Difficulty in diagnosis of a very rare tumour: hepatosplenic γδ T-Cell lymphoma that presented as an acute intestinal obstruction

Abstract

Introduction Hepatosplenic γδ T-cell lymphoma is a rare type of aggressive lymphoma predominantly affecting the liver and spleen. Case report We present a 19-year-old man admitted with fever, pancytopenia and acute intestinal obstruction. During emergency laparotomy he was found to have hepatosplenomegaly with lymphadenopathy along the mesentery. The spleen was enlarged and had compressed on the large bowel. The red pulp of the spleen was replaced by atypical lymphoid cells in a sinusoidal and perisinusoidal distribution.
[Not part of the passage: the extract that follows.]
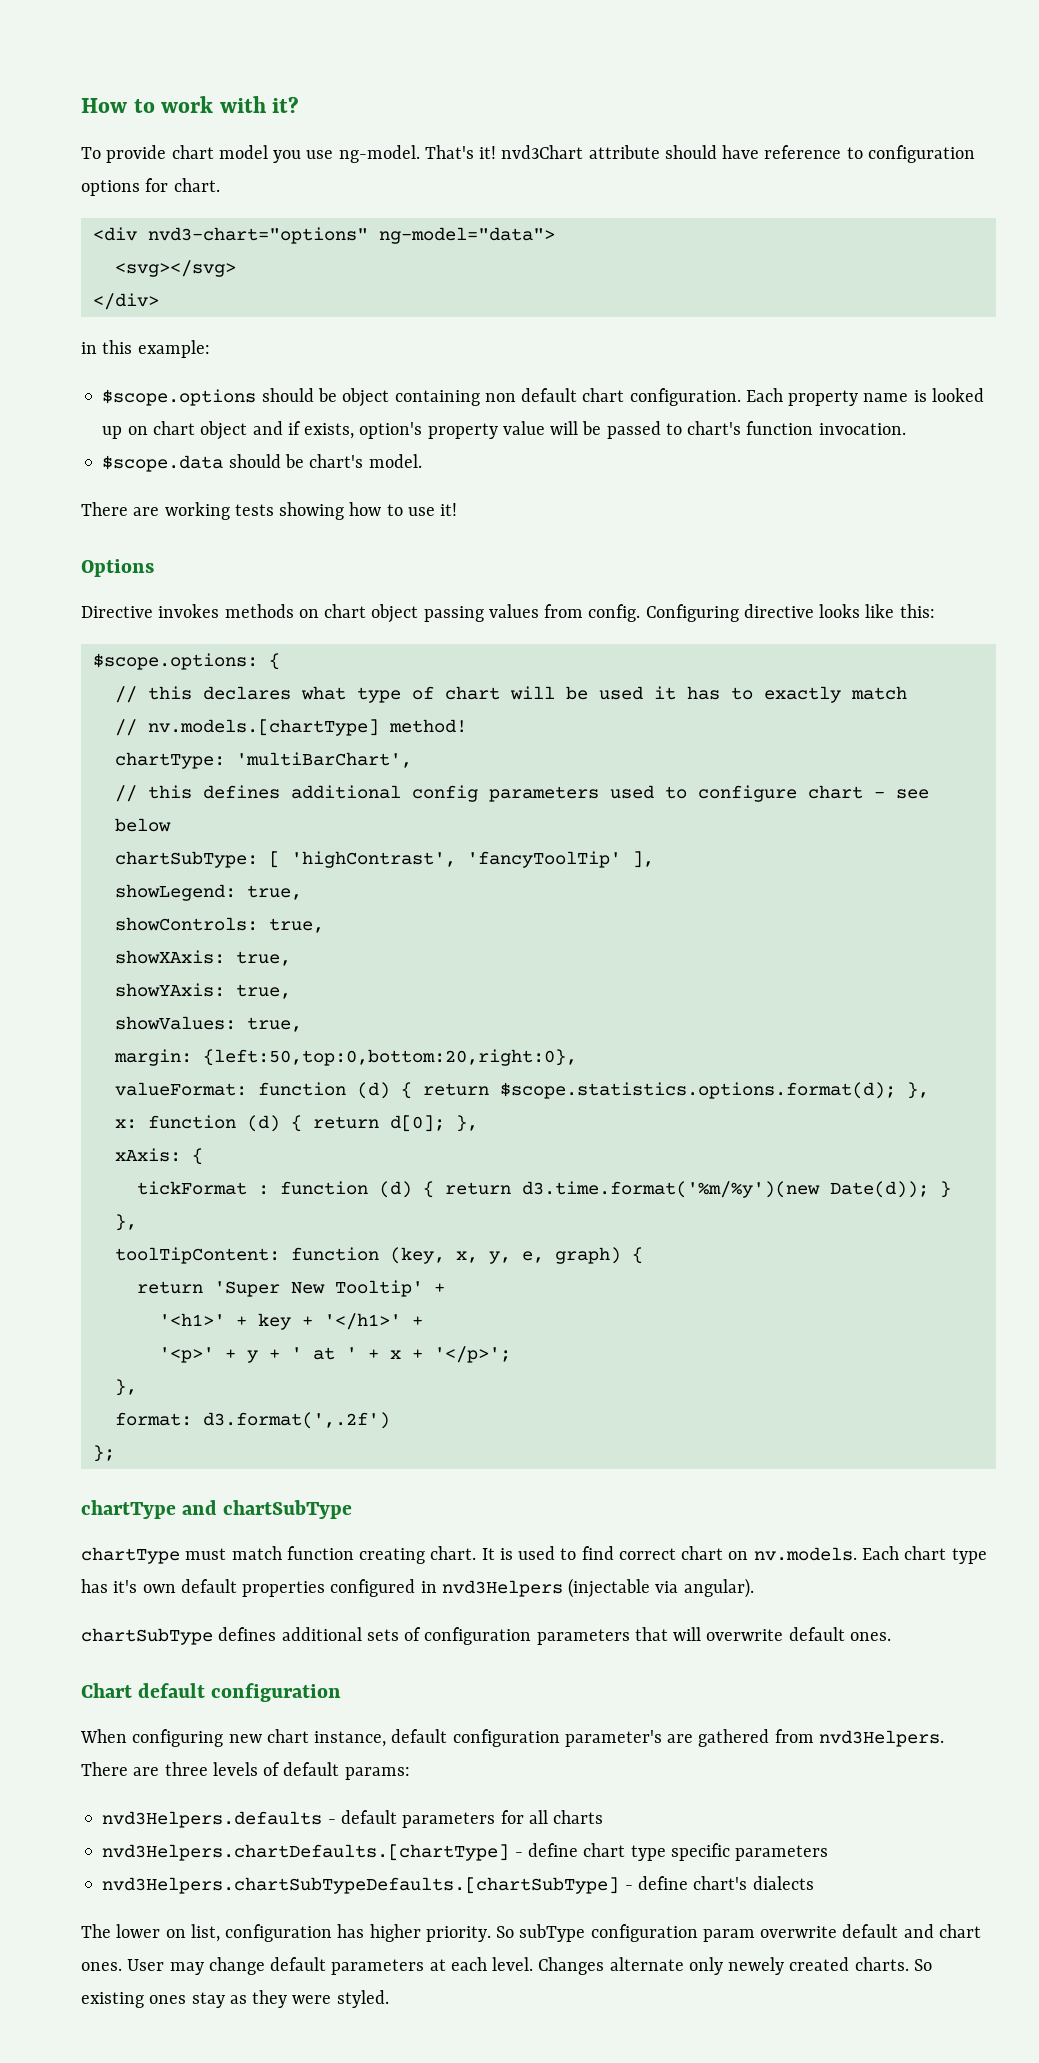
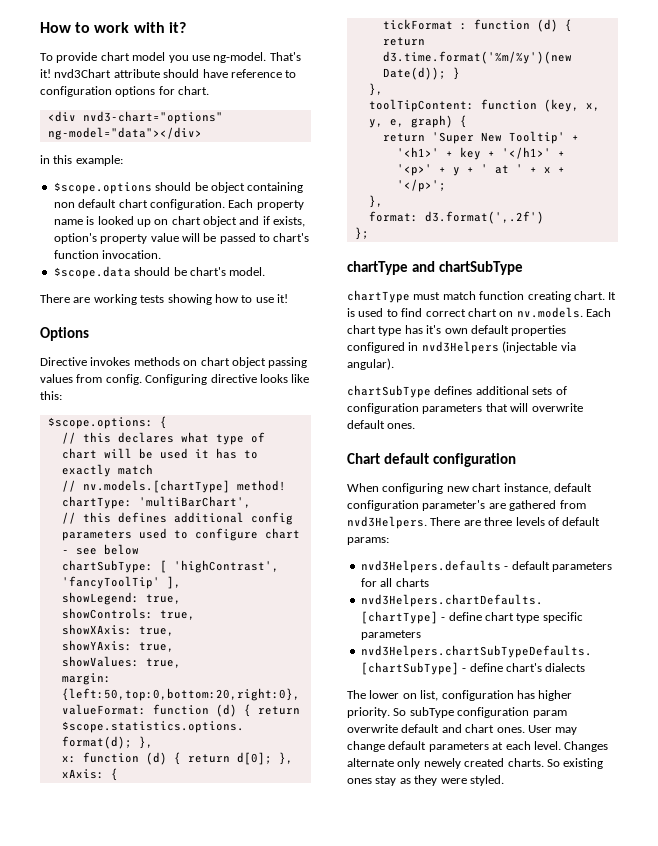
[378,227,555,244] [114,260,236,277] [92,293,159,310] ng-model="data"> // <svg></svg> // </div> -> [47,127,202,140] ng-model="data"></div>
They were reactive to CD3, CD4, CD56, and TIA but negative to CD20, CD79a, CD5, CD57 and BF1. PCR analysis for clonal T-cell receptor gamma chain gene rearrangement studies was attempted from the paraffin blocks of the spleen. It was diagnosed as hepatosplenic γδ T-cell lymphoma. However, the patient defaulted and was readmitted 8 months later with pancytopenia, fever and jaundice. He developed leukaemic involvement of the bone marrow and succumbed to the illness 2 weeks later. Discussion The clinical presentation, morphology and its various immunohistochemical stains characteristic of hepatosplenic γδ T-cell lymphoma are discussed together with the problems and difficulty encountered in confirming the diagnosis. Hepatosplenic γδ T-cell lymphoma is aggressive and median survival is less than a year following diagnosis, despite treatment.